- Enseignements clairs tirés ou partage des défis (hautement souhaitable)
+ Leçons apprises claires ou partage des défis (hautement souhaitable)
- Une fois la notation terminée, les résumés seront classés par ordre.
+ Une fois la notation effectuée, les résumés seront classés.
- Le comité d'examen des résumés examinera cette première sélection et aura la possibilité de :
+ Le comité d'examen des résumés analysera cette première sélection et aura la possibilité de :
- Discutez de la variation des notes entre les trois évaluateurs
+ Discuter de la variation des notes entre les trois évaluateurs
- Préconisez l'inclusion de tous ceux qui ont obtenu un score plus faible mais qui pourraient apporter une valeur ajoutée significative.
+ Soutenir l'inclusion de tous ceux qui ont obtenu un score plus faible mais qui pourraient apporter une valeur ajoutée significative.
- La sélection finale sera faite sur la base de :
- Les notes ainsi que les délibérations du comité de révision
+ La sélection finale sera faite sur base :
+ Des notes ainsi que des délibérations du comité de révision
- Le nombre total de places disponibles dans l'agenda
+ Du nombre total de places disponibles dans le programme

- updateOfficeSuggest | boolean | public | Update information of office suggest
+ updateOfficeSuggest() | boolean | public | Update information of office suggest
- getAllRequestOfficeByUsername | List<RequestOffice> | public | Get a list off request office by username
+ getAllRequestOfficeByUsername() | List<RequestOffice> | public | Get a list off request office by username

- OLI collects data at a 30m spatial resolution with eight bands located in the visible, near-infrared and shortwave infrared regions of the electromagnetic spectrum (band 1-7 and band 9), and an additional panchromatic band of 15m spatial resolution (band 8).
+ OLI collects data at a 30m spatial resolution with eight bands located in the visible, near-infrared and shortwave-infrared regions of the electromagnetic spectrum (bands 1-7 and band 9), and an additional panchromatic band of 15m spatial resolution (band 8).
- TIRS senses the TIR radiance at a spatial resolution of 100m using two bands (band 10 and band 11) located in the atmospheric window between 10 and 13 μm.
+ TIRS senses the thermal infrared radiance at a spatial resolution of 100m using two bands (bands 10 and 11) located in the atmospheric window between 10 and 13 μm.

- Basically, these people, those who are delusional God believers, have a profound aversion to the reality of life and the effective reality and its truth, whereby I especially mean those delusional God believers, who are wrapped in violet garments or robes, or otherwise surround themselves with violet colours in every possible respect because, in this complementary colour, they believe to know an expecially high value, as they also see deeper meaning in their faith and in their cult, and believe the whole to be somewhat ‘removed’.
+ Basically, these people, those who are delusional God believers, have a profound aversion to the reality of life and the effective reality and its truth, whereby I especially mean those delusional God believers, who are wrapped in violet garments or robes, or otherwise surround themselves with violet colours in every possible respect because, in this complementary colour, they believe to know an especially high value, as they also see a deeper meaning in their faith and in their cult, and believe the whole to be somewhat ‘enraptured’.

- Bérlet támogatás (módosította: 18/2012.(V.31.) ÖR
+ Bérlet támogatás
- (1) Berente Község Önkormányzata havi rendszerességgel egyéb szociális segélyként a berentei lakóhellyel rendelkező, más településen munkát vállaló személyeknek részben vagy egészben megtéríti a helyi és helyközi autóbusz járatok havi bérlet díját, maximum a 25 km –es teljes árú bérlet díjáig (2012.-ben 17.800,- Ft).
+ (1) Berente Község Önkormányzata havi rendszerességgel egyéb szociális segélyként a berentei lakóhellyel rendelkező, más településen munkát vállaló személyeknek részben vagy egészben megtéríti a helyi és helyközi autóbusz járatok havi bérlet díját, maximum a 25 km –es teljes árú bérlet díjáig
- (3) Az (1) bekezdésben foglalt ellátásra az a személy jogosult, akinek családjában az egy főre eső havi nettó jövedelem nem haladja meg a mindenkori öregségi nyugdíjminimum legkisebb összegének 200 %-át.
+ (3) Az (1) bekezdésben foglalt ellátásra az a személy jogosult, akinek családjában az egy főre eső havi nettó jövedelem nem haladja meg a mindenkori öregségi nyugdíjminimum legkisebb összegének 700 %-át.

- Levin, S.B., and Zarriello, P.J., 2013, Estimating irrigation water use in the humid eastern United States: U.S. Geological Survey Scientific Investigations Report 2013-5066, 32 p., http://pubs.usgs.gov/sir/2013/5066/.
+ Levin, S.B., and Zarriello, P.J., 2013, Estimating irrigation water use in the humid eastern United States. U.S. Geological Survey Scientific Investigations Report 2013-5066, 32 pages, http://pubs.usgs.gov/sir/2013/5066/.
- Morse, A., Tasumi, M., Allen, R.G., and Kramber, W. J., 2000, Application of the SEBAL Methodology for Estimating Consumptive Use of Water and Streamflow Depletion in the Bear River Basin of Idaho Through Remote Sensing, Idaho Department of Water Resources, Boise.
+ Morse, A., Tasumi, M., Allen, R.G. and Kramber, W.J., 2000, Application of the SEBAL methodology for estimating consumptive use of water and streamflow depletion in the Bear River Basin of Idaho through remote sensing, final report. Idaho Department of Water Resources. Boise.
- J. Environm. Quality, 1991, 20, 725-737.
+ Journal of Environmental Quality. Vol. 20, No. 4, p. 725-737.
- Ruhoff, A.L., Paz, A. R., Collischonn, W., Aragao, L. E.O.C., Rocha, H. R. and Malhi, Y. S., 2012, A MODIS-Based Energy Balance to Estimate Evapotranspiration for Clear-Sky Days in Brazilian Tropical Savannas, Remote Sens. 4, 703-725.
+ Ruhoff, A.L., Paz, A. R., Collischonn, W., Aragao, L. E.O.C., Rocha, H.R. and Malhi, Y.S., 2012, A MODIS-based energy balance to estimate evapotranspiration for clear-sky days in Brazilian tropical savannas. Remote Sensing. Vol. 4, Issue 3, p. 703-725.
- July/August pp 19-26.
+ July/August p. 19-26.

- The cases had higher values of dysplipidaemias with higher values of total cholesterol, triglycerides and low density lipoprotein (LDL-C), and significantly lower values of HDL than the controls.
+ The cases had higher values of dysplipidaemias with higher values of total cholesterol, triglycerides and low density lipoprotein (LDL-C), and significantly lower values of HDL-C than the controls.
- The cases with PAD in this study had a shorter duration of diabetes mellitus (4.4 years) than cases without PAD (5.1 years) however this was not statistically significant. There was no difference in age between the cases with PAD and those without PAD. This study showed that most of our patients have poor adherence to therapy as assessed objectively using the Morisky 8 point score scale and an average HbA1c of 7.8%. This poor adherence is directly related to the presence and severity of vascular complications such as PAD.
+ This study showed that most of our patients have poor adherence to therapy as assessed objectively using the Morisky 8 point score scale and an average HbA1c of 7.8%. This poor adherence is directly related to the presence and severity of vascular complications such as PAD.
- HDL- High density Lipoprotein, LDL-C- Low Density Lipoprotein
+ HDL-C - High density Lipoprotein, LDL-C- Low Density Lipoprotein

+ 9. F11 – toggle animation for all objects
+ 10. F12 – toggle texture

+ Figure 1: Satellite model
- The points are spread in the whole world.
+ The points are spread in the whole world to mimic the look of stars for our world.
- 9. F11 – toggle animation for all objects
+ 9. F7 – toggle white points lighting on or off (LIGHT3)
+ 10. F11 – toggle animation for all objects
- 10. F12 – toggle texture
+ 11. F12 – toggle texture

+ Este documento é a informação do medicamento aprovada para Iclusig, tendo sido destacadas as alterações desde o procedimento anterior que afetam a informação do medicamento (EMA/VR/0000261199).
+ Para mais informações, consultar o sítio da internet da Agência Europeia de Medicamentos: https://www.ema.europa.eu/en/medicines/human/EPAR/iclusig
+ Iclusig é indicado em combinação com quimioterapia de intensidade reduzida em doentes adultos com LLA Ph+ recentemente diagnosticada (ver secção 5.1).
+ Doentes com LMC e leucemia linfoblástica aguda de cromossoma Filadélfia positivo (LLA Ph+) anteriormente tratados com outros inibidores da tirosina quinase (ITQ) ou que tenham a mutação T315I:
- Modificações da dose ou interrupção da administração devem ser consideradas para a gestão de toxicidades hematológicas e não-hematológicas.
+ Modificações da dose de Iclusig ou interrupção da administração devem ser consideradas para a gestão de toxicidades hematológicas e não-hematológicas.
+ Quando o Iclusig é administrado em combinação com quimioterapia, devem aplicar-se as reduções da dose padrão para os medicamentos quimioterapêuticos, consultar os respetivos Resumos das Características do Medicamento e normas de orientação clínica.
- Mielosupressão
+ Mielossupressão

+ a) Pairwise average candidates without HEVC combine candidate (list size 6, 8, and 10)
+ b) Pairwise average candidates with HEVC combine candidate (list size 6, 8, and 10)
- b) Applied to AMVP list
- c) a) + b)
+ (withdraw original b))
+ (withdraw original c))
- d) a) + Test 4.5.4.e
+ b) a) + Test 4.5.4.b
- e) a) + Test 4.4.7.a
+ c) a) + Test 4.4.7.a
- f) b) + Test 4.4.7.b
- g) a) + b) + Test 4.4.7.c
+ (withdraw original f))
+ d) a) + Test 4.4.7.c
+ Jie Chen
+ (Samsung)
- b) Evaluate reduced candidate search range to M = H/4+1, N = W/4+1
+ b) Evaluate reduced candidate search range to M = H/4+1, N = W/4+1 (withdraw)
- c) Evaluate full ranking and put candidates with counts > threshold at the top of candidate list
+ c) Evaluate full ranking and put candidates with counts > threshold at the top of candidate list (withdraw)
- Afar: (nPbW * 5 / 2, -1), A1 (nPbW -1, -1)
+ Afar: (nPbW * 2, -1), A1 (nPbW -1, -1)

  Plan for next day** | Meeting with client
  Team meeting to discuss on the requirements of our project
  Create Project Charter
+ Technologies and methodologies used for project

■ Activity: Search the listing above for the lines with "- Discutez de" and "Discuter de la", then output those lines and all lines between them exactly.

■ Response area:
- Discutez de la variation des notes entre les trois évaluateurs
+ Discuter de la variation des notes entre les trois évaluateurs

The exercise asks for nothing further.